*** RECORDS Section Begins ***

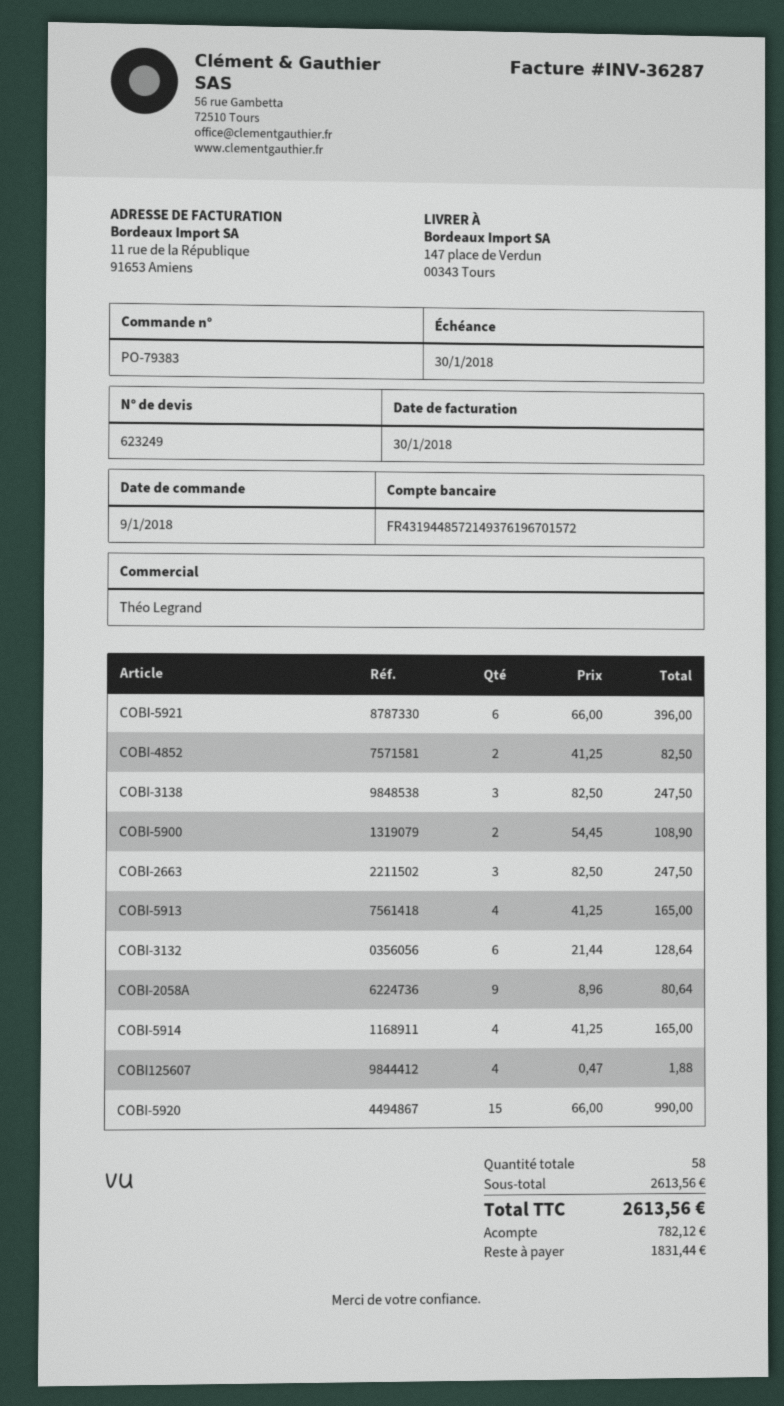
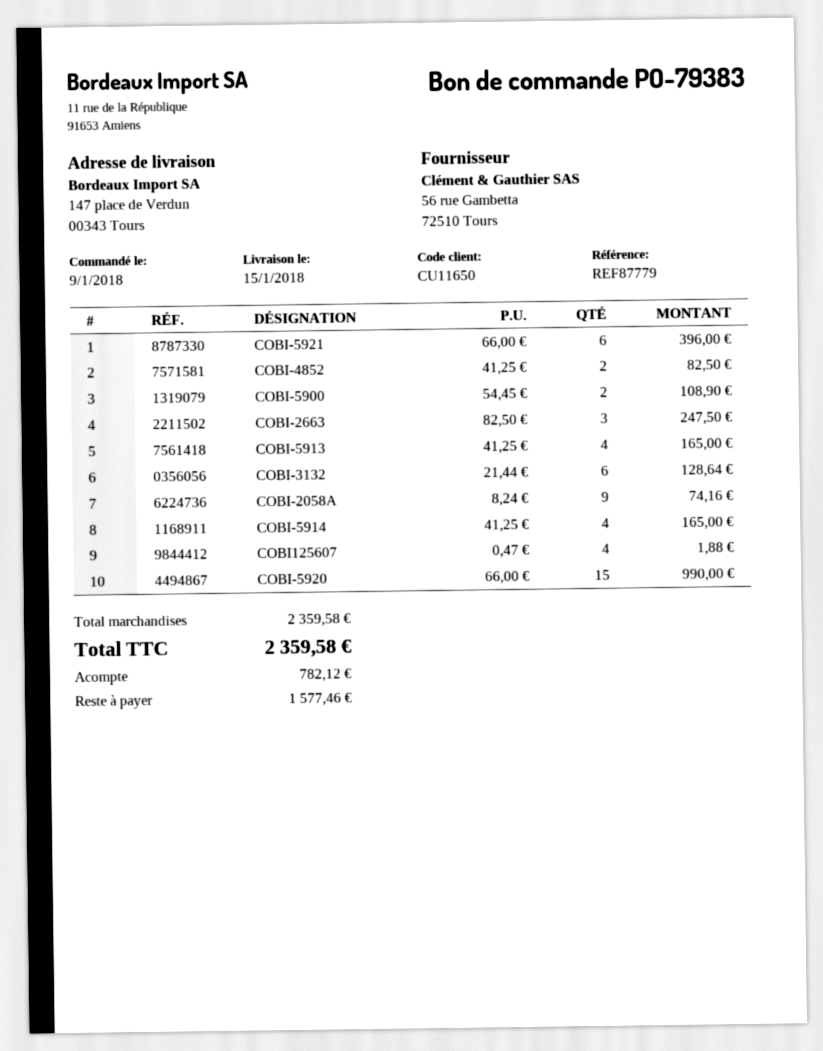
COBI-3138: 3 x 82.50 = 247.50 -> none
COBI-2058A: 9 x 8.96 = 80.64 -> 9 x 8.24 = 74.16
subtotal: 2613.56 -> 2359.58
total: 2613.56 -> 2359.58
balance: 1831.44 -> 1577.46

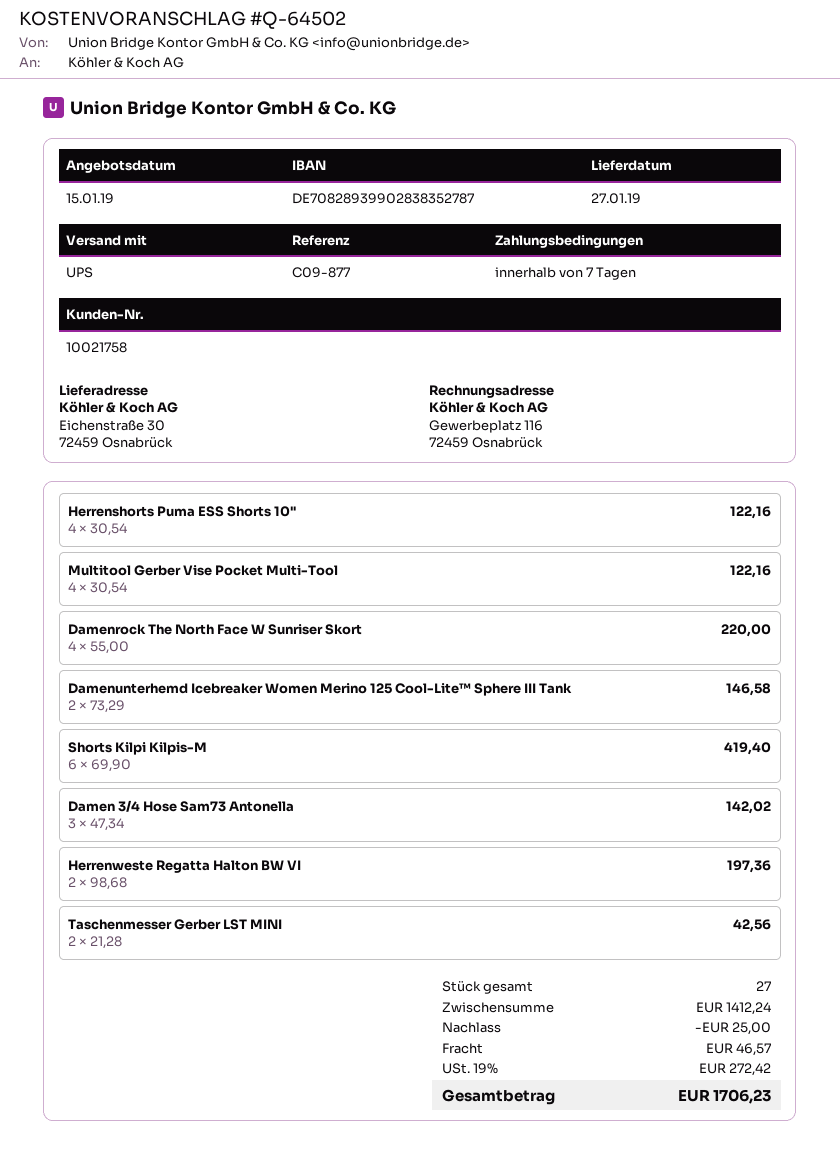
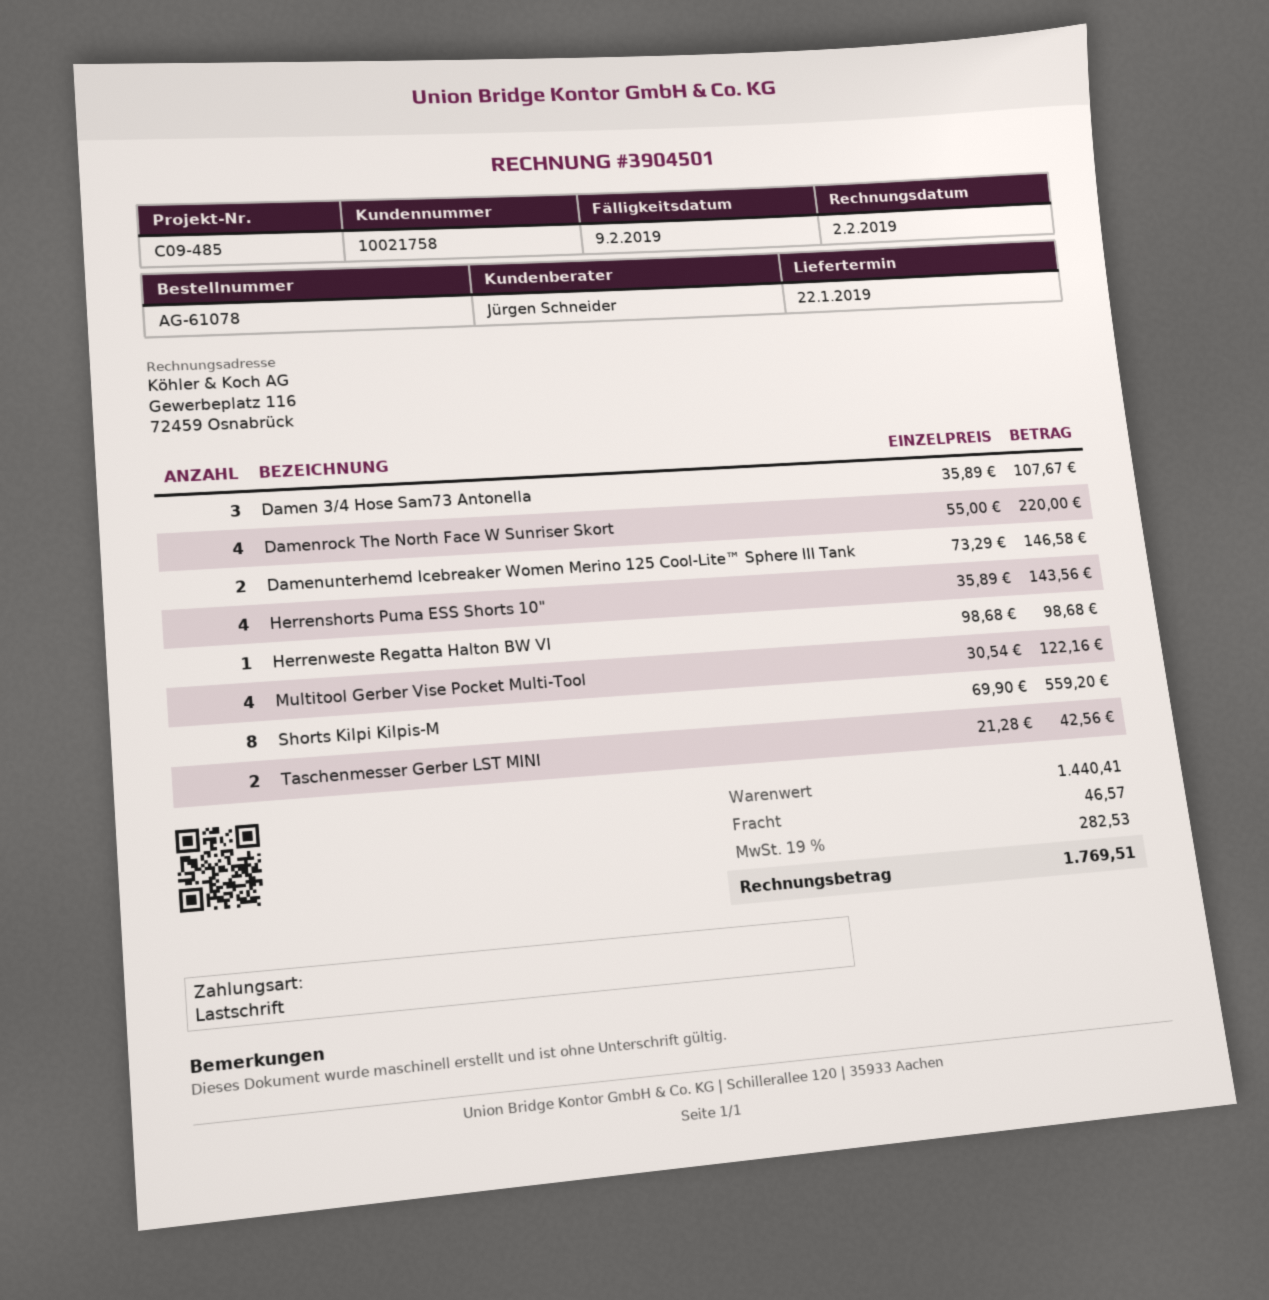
delivery date: 2019-01-27 -> 2019-01-22
reference: C09-877 -> C09-485
Herrenshorts Puma ESS Shorts 10": 4 x 30.54 = 122.16 -> 4 x 35.89 = 143.56
Shorts Kilpi Kilpis-M: 6 x 69.90 = 419.40 -> 8 x 69.90 = 559.20
Damen 3/4 Hose Sam73 Antonella: 3 x 47.34 = 142.02 -> 3 x 35.89 = 107.67
Herrenweste Regatta Halton BW VI: 2 x 98.68 = 197.36 -> 1 x 98.68 = 98.68
subtotal: 1412.24 -> 1440.41
discount: 25.00 -> none
tax: 19% = 272.42 -> 19% = 282.53
total: 1706.23 -> 1769.51

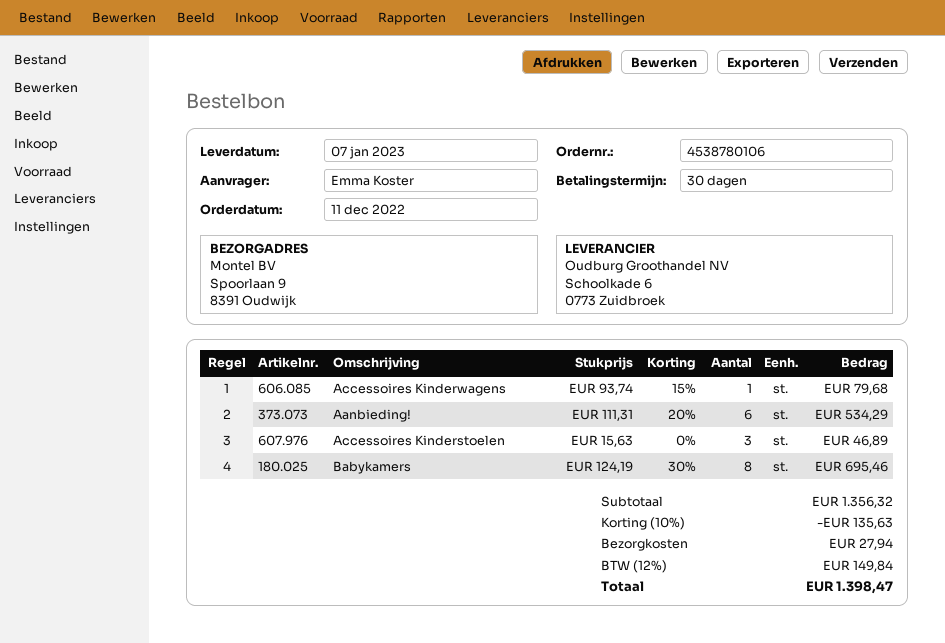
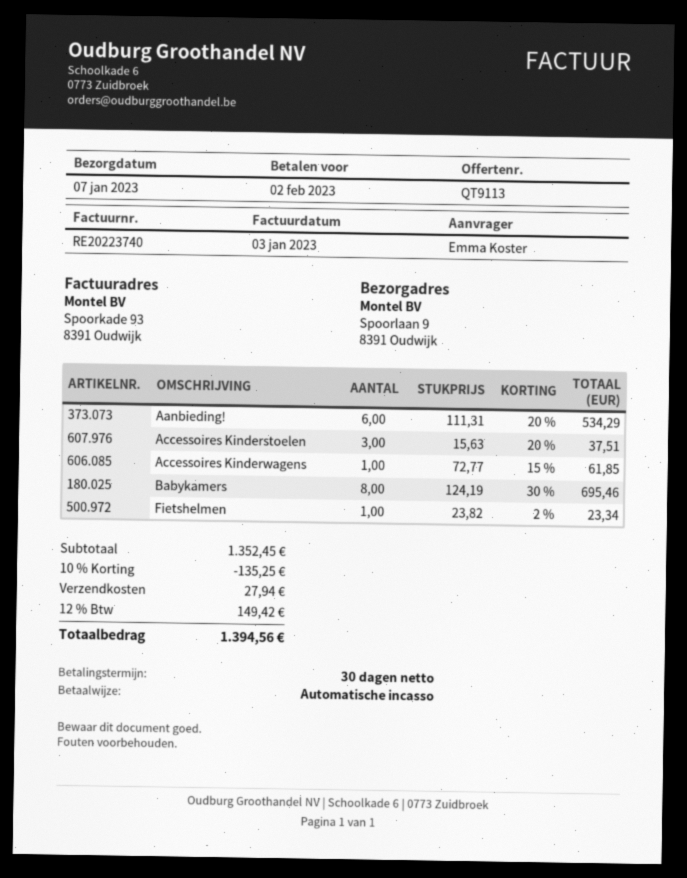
Accessoires Kinderwagens: 1 x 93.74 - 15% = 79.68 -> 1 x 72.77 - 15% = 61.85
Accessoires Kinderstoelen: 3 x 15.63 = 46.89 -> 3 x 15.63 - 20% = 37.51
Fietshelmen: none -> 1 x 23.82 - 2% = 23.34
subtotal: 1356.32 -> 1352.45
discount: 10% = 135.63 -> 10% = 135.25
tax: 12% = 149.84 -> 12% = 149.42
total: 1398.47 -> 1394.56

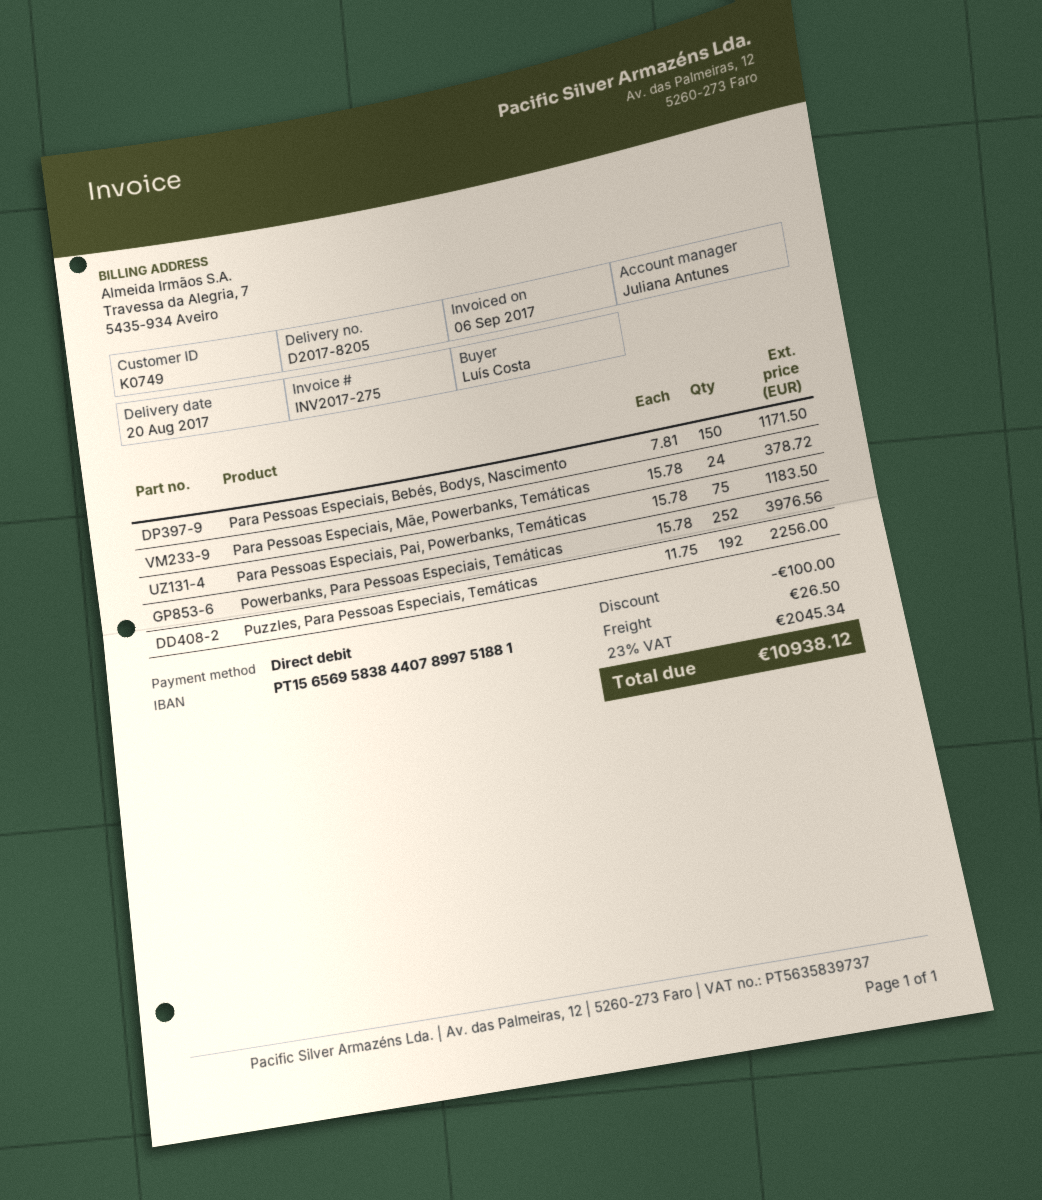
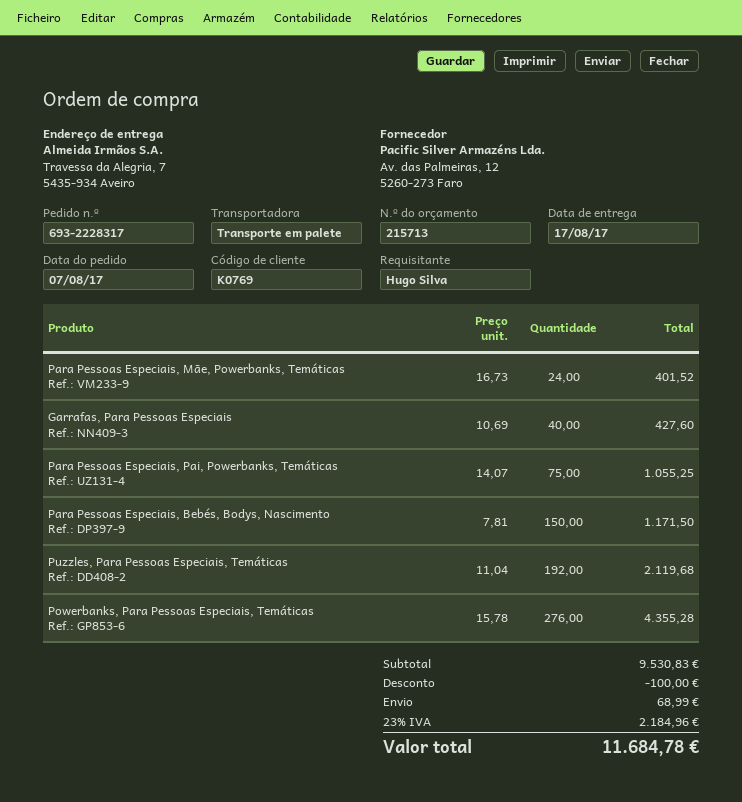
delivery date: 2017-08-20 -> 2017-08-17
customer number: K0749 -> K0769
ordered by: Luís Costa -> Hugo Silva
Para Pessoas Especiais, Mãe, Powerbanks, Temáticas: 24 x 15.78 = 378.72 -> 24 x 16.73 = 401.52
Para Pessoas Especiais, Pai, Powerbanks, Temáticas: 75 x 15.78 = 1183.50 -> 75 x 14.07 = 1055.25
Powerbanks, Para Pessoas Especiais, Temáticas: 252 x 15.78 = 3976.56 -> 276 x 15.78 = 4355.28
Puzzles, Para Pessoas Especiais, Temáticas: 192 x 11.75 = 2256.00 -> 192 x 11.04 = 2119.68
Garrafas, Para Pessoas Especiais: none -> 40 x 10.69 = 427.60
shipping: 26.50 -> 68.99
tax: 23% = 2045.34 -> 23% = 2184.96
total: 10938.12 -> 11684.78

*** RECORDS Section Ends ***

▸ TASK TO CARRY OUT:
All of the material goes into the answer exactly as it stands, except for the pictures.

▸ SOLUTION TO THIS TASK:
COBI-3138: 3 x 82.50 = 247.50 -> none
COBI-2058A: 9 x 8.96 = 80.64 -> 9 x 8.24 = 74.16
subtotal: 2613.56 -> 2359.58
total: 2613.56 -> 2359.58
balance: 1831.44 -> 1577.46

delivery date: 2019-01-27 -> 2019-01-22
reference: C09-877 -> C09-485
Herrenshorts Puma ESS Shorts 10": 4 x 30.54 = 122.16 -> 4 x 35.89 = 143.56
Shorts Kilpi Kilpis-M: 6 x 69.90 = 419.40 -> 8 x 69.90 = 559.20
Damen 3/4 Hose Sam73 Antonella: 3 x 47.34 = 142.02 -> 3 x 35.89 = 107.67
Herrenweste Regatta Halton BW VI: 2 x 98.68 = 197.36 -> 1 x 98.68 = 98.68
subtotal: 1412.24 -> 1440.41
discount: 25.00 -> none
tax: 19% = 272.42 -> 19% = 282.53
total: 1706.23 -> 1769.51

Accessoires Kinderwagens: 1 x 93.74 - 15% = 79.68 -> 1 x 72.77 - 15% = 61.85
Accessoires Kinderstoelen: 3 x 15.63 = 46.89 -> 3 x 15.63 - 20% = 37.51
Fietshelmen: none -> 1 x 23.82 - 2% = 23.34
subtotal: 1356.32 -> 1352.45
discount: 10% = 135.63 -> 10% = 135.25
tax: 12% = 149.84 -> 12% = 149.42
total: 1398.47 -> 1394.56

delivery date: 2017-08-20 -> 2017-08-17
customer number: K0749 -> K0769
ordered by: Luís Costa -> Hugo Silva
Para Pessoas Especiais, Mãe, Powerbanks, Temáticas: 24 x 15.78 = 378.72 -> 24 x 16.73 = 401.52
Para Pessoas Especiais, Pai, Powerbanks, Temáticas: 75 x 15.78 = 1183.50 -> 75 x 14.07 = 1055.25
Powerbanks, Para Pessoas Especiais, Temáticas: 252 x 15.78 = 3976.56 -> 276 x 15.78 = 4355.28
Puzzles, Para Pessoas Especiais, Temáticas: 192 x 11.75 = 2256.00 -> 192 x 11.04 = 2119.68
Garrafas, Para Pessoas Especiais: none -> 40 x 10.69 = 427.60
shipping: 26.50 -> 68.99
tax: 23% = 2045.34 -> 23% = 2184.96
total: 10938.12 -> 11684.78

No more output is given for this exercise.